» Supplied material
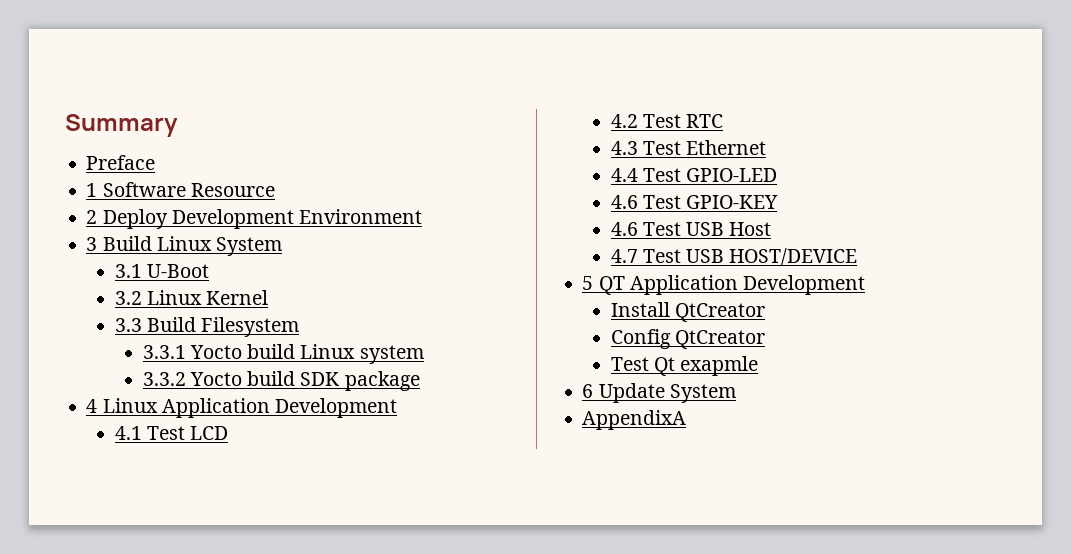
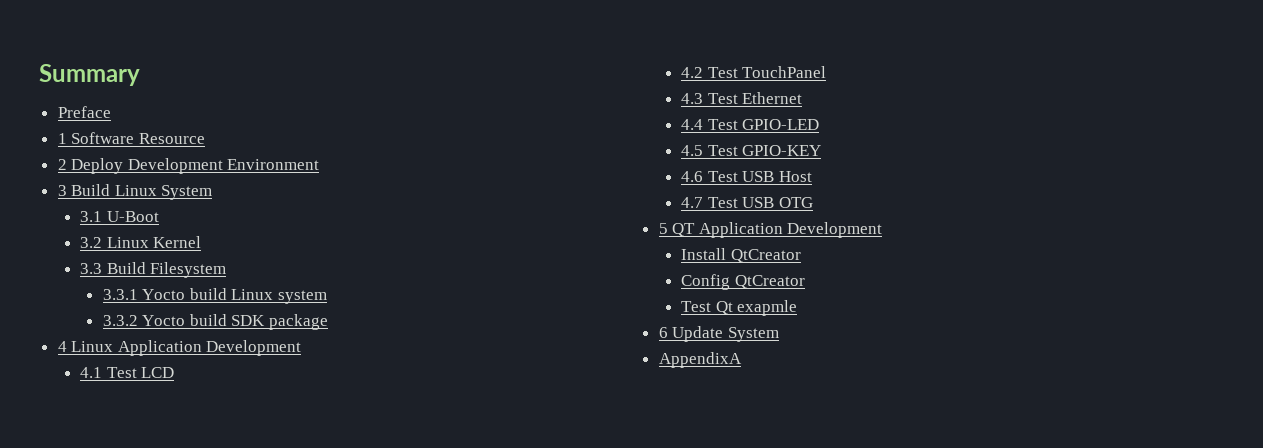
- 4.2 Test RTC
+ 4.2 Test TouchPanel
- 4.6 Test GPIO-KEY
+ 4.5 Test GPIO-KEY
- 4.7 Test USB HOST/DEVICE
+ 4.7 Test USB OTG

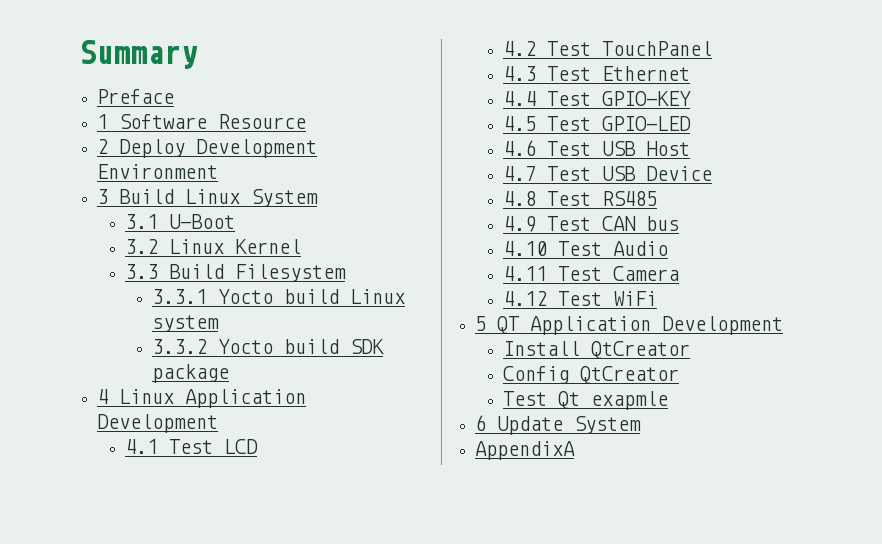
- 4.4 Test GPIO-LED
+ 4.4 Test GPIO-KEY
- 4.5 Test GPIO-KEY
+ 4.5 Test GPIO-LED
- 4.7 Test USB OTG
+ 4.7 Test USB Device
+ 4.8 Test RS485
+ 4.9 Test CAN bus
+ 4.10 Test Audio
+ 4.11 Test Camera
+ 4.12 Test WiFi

» What to work on
Please reproduce exactly, and nothing more, the lines from the one containing "- 4.7 Test USB HOST/DEVICE" through the last line of the entries, both included; pictures stay out.

» Result of this exercise
- 4.7 Test USB HOST/DEVICE
+ 4.7 Test USB OTG

- 4.4 Test GPIO-LED
+ 4.4 Test GPIO-KEY
- 4.5 Test GPIO-KEY
+ 4.5 Test GPIO-LED
- 4.7 Test USB OTG
+ 4.7 Test USB Device
+ 4.8 Test RS485
+ 4.9 Test CAN bus
+ 4.10 Test Audio
+ 4.11 Test Camera
+ 4.12 Test WiFi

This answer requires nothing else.